The myth of ‘People Power fatigue’

ABS-CBN News yesterday carried a story on sociologist Josephine Aguilar’s claim that “People Power fatigue” afflicts Filipinos.

Aguilar reportedly said that:

People power fatigue na nga ito. Kapag kinausap mo ang mga tao napapagod na sila dahil paulit-ulit ang nangyayari at pare-pareho din ang mga taong involved, malalaking tao. (This is people power fatigue. If you would talk to the people, they would say they are already tired because [these kind of controversies] are just going in circles, with the same people involved, big people)

Aguilar failed to count in her analysis the genuine fatigue felt by the people: We have had enough of the mafiosi way the government is running the country and that we are sick and tired of President Arroyo.

In response, I am republishing a piece I wrote in 2005 titled On the sham idea of “People Power fatigue”:

Palace propagandists who spread the yarn “People Power fatigue” opportunistically forget to mention or refuse to admit that their principal Gloria Macapagal Arroyo was catapulted to office by the second People Power uprising in 2001.

They also fail to mention that it is a universally-acknowledged right of peoples and nations to form new governments and consequently demolish existing governments that they deem to be unfit, unwanted or oppressive.

Moreover, they use the Constitution as a shield from attempts by the real Sovereign power — the Filipino people themselves — when the latter flex their muscles and press their demand for Mrs. Gloria Macapagal Arroyo’s removal from power.
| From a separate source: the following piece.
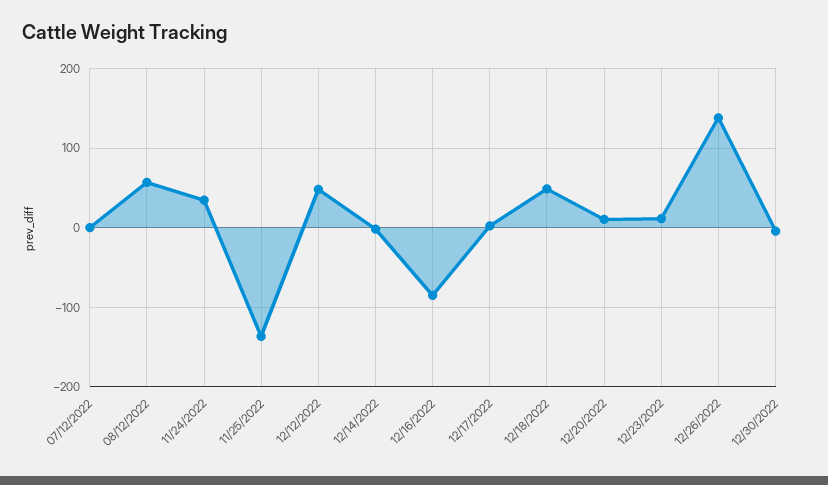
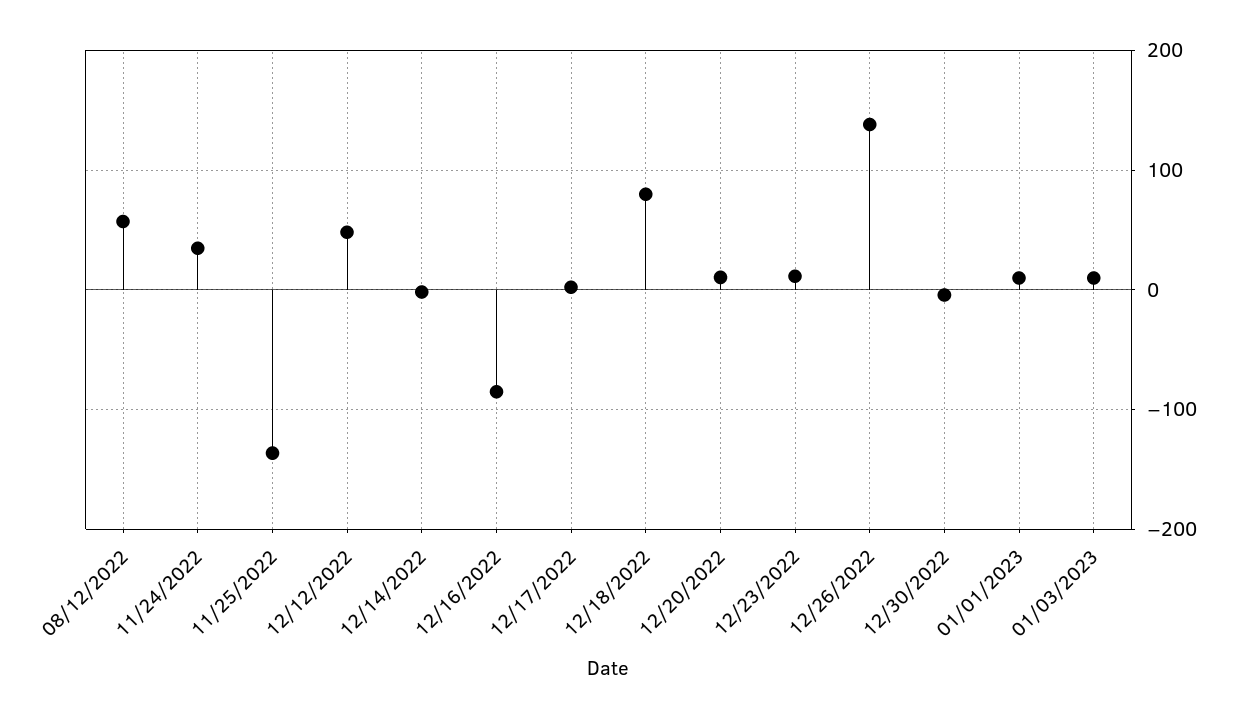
07/12/2022: 0 -> none
12/18/2022: 50 -> 80
01/01/2023: none -> 10
01/03/2023: none -> 10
It is also obvious that they have no qualms (mis)using People Power for their own benefit. They proclaim as bogus People Power the anti-Arroyo demonstrations that are fast catching fire across the country, while declaring as genuine the pro-Arroyo mobilizations mounted by national and local government executives who require state employees, students of state schools and groups of persons to attend the rally and sing paeans to their beleaguered leader.
People Power is not a new concept. People Power 1 and 2 are only modern adaptations of what we used to call democracy. In 1896, the real first People Power was born in the Philippines when Filipinos began to wage armed struggle against the Spanish colonial rulers and thus giving birth to that entity called the Philippines. It was People Power because for the first time, Filipinos realized their nationhood, united among themselves and fought for the right to determine their own destiny as a nation. True to form, they were slated to inaugurate years later the first republic in Asia. (That the first Philippine republic was aborted is another story altogether.)

People Power is not about rallies or about going to Edsa or Mendiola. It refers to the sovereign power of the Filipino people to make and remake laws and political realities. When the people decide to come out and act on an issue, the Constitution plays second fiddle or is simply set aside as what we have seen in 1986 and 2001 when the uprisings chased away sitting presidents in clear violation of the Constitution. The Supreme Court and the sucessor-governments were forced to cope with and recognize the historical facts.

If and when the people again decide to put an end to the Arroyo presidency, it would not be a crime but a clear exercise of sovereign power on the part of the Filipino people.

Mrs. Arroyo has also raised the pseudo-bogey of endless People Power revolts as detrimental to democracy and to the economy. But she says so with a clear self-serving motive of defending her recalcitrant presidency from her greatest enemy — the people.

People Power may destroy the next presidency but only if and when her successor would follow her steps or those of Ferdinand Marcos and Joseph Estrada. We are not a nation of fools or stupid folk who would depose a president without any sufficient reason or merely at whim.

True, the people are tired but not of struggling for authentic democracy and reforms but of the extremely rotten status quo dominated by cheating presidents, oppressive social structures and economic conditions, corruption in high places and foreign domination over various spheres of our national life. We are sick and tired of the system as we see and feel it everyday.

How dare Arroyo and her sycophantic cabal of supporters even insinuate that we would stop fighting these malignant problems and take hold of our destiny as people once and for all?!